Breast cancer survivor Robin Roberts, anchor for ABC’s “Good Morning America,” emceed the evening’s program which featured performances by actress and singer Lynda Carter, pianist ELEW, Australian singer and cancer survivor Delta Goodrem, Broadway legend Stephanie Mills, breast cancer survivor Olivia Newton-John and the Washington Performing Arts Society’s Children of the Gospel Choir.

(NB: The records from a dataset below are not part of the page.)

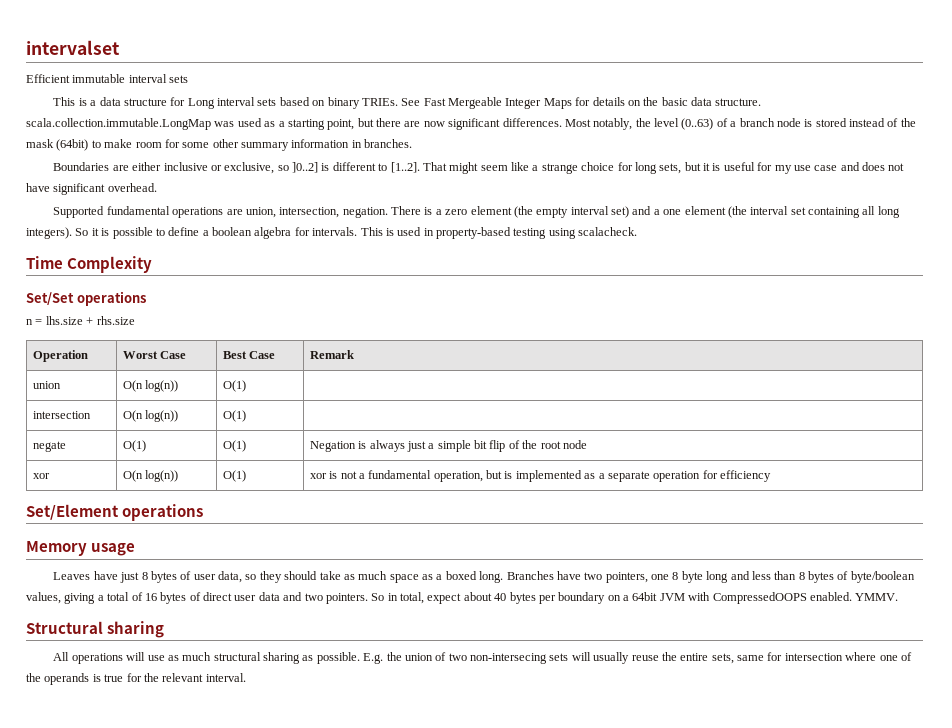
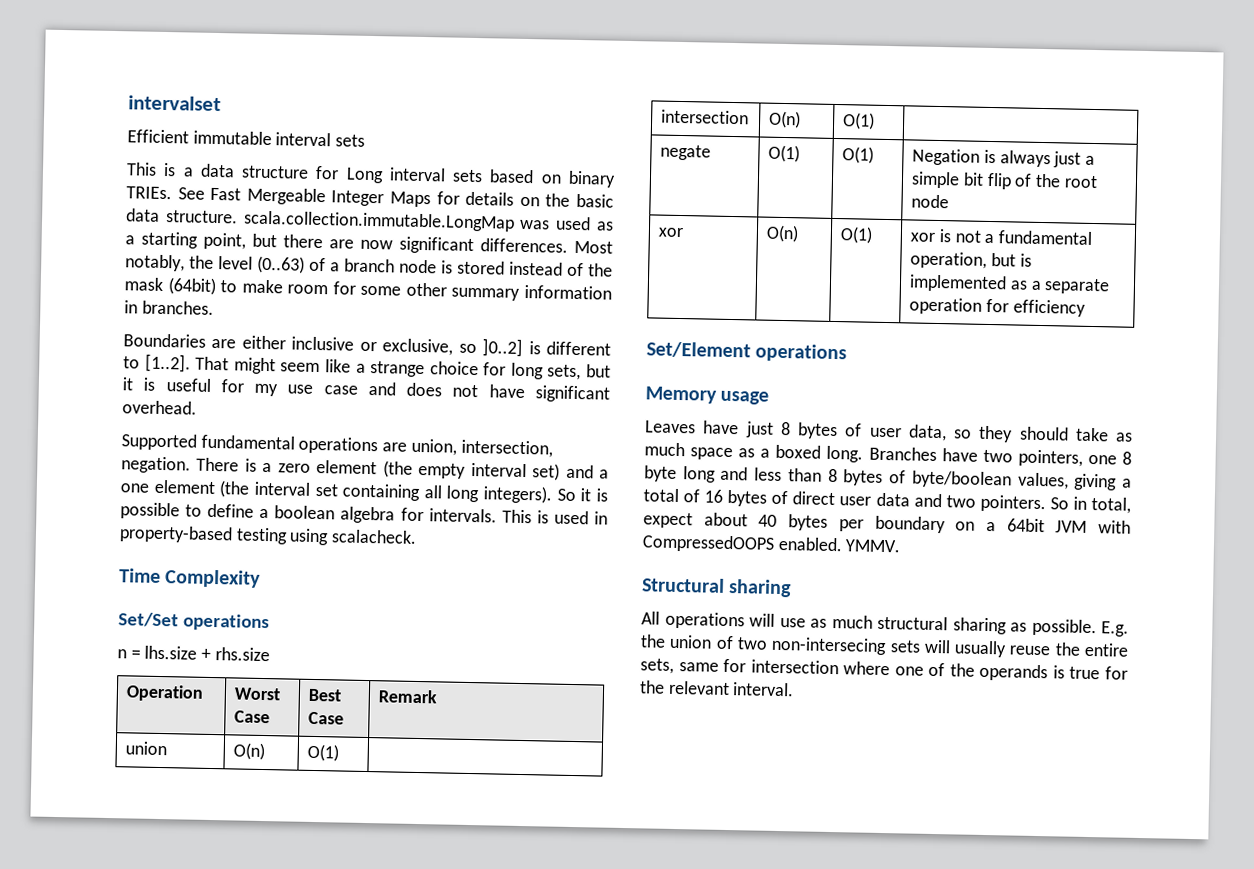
[122,380,179,392] O(n log(n)) -> [233,742,266,761] O(n)
[122,410,179,422] O(n log(n)) -> [768,110,802,129] O(n)
[122,470,179,482] O(n log(n)) -> [766,224,800,243] O(n)

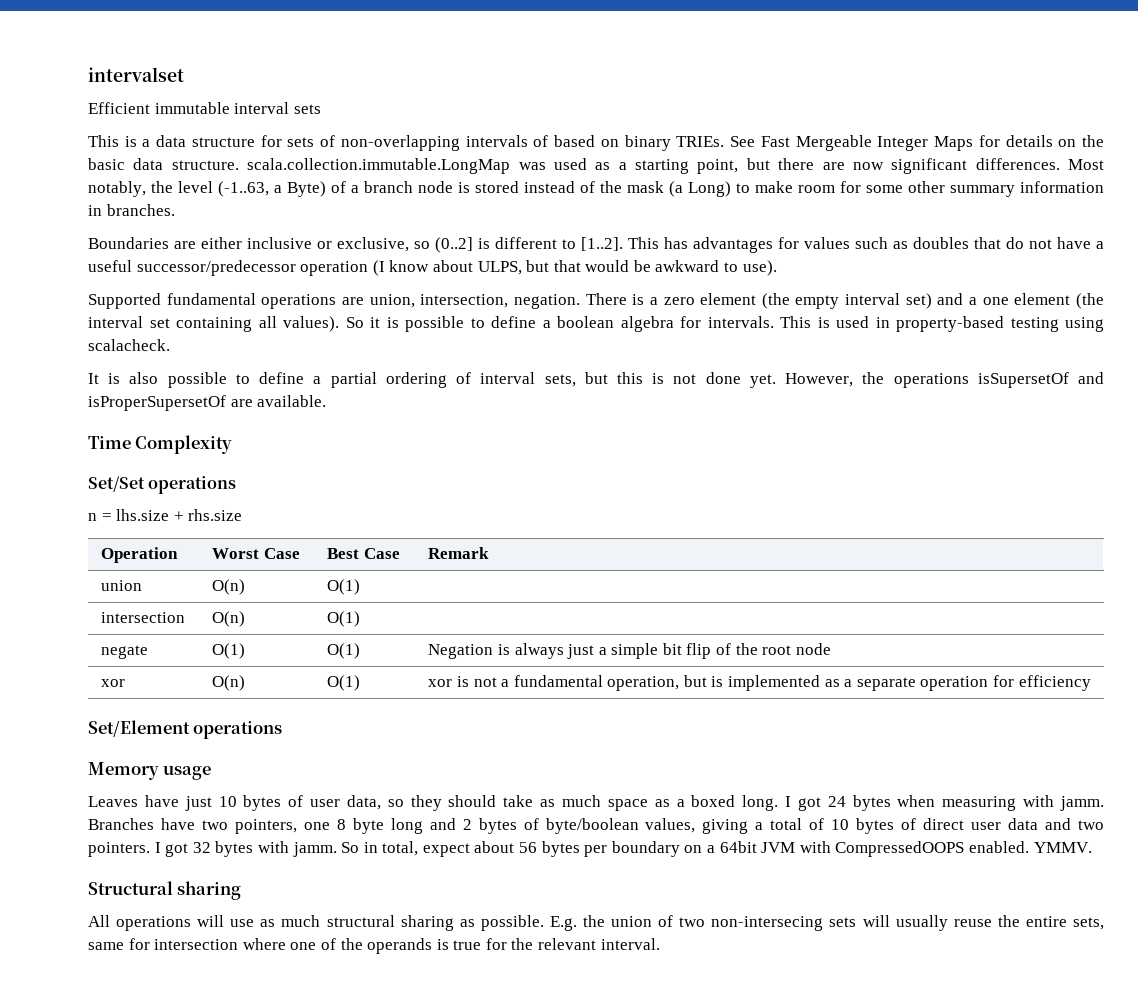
[345,167,484,184] Long interval sets -> [287,135,549,151] sets of non-overlapping intervals of
[257,255,305,274] (0..63) -> [218,181,326,197] (-1..63, a Byte)
[167,277,216,296] (64bit) -> [669,181,731,197] (a Long)
[482,338,524,357] ]0..2] -> [435,237,473,253] (0..2]
[195,356,611,381] [122,377,610,403] [122,400,197,415] That might seem like a strange choice for long sets, but it is useful for my use case and does not have significant overhead. -> [628,237,1104,253] [88,260,777,276] This has advantages for values such as doubles that do not have a useful successor/predecessor operation (I know about ULPS, but that would be awkward to use).
[446,485,553,504] long integers). -> [283,316,339,332] values).
(418, 536) none -> [88,372,1105,388] [88,395,327,411] // It is also possible to define a partial ordering of interval sets, but this is not done yet. However, the operations isSupersetOf and isProperSupersetOf are available.
[780,421,791,436] 8 -> [218,796,237,807] 10
(864, 454) none -> [785,795,1104,811] I got 24 bytes when measuring with jamm.
[754,467,838,483] less than 8 -> [462,819,472,830] 2
[704,489,724,503] 16 -> [831,819,850,830] 10
(1046, 503) none -> [154,841,337,857] I got 32 bytes with jamm.
[758,514,778,527] 40 -> [519,842,538,853] 56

Actress Cynthia Nixon, also a breast cancer survivor and ambassador for Komen for the Cure, led a tribute to breast cancer survivors while Komen supporters, including fashion designer Tory Burch, actor Ricardo Chavira, actress Gabrielle Union, breast cancer survivor Jennifer Griffin from FOX News Channel, Brinker, MSNBC’s Andrea Mitchell and Dr. Eric Winer, chief scientific advisor for Komen presented the evening’s Awards of Distinction in five categories.

Honorees for the Awards of Distinction were Rep. John Dingell (D-MI) for Advocacy; the District’s First Lady Michelle Fenty for Community Distinction; Drs. V. Craig Jordan, Mary-Claire King and LaSalle D. Leffall, Jr. for Scientific and Medical; Ida Odinga, wife of the Prime Minister of Kenya for Global Leadership and Mrs. Laura W. Bush for Lifetime Achievement. The collective achievements of these honorees include the advent of therapeutic agents such as tamoxifen, the discovery of a gene mutation linking inherited risk for breast cancer, and activism to break the silence around this disease outside our borders.

The friends and family of Rebecca Lipkin, a producer with ABC News and the Al Jazeera network in London who lost her battle with breast cancer in 2009, hosted a special pre-reception honoring women in media who have courageously and publicly shared their personal battles with breast cancer. Honorees were breast cancer survivors Jill Dougherty from CNN, Griffin, political commentator Laura Ingraham, Roberts, Reuters correspondent Deborah Thomas, NBC’s Anne Thompson, Mitchell and  W*USA-TV news anchor Andrea Roane. Additionally, David Rubenstein, chairman of the Kennedy Center, was presented with the Award for Philanthropic Distinction in support of his understanding of how philanthropy can change the world.

Rubenstein, along with his wife Alice, served as founding chairs alongside honorary chairs the Ambassador of the State of Kuwait and Mrs. Salem Al-Sabah, D.C. Mayor Adrian Fenty, U.S. Sen. Joseph Lieberman (I-CT) and French Ambassador Pierre Vimont. The evening gala was chaired by noted philanthropist Annie Totah with co-chairs Jane and Spencer Abraham, Grace and Morton Bender, Deborah Dingell, Rhoda and Dan Glickman, Hadassah Lieberman, Ginger and Stuart Pape, Vanessa and Thomas Reed and Young Professionals Chair Ashley Taylor.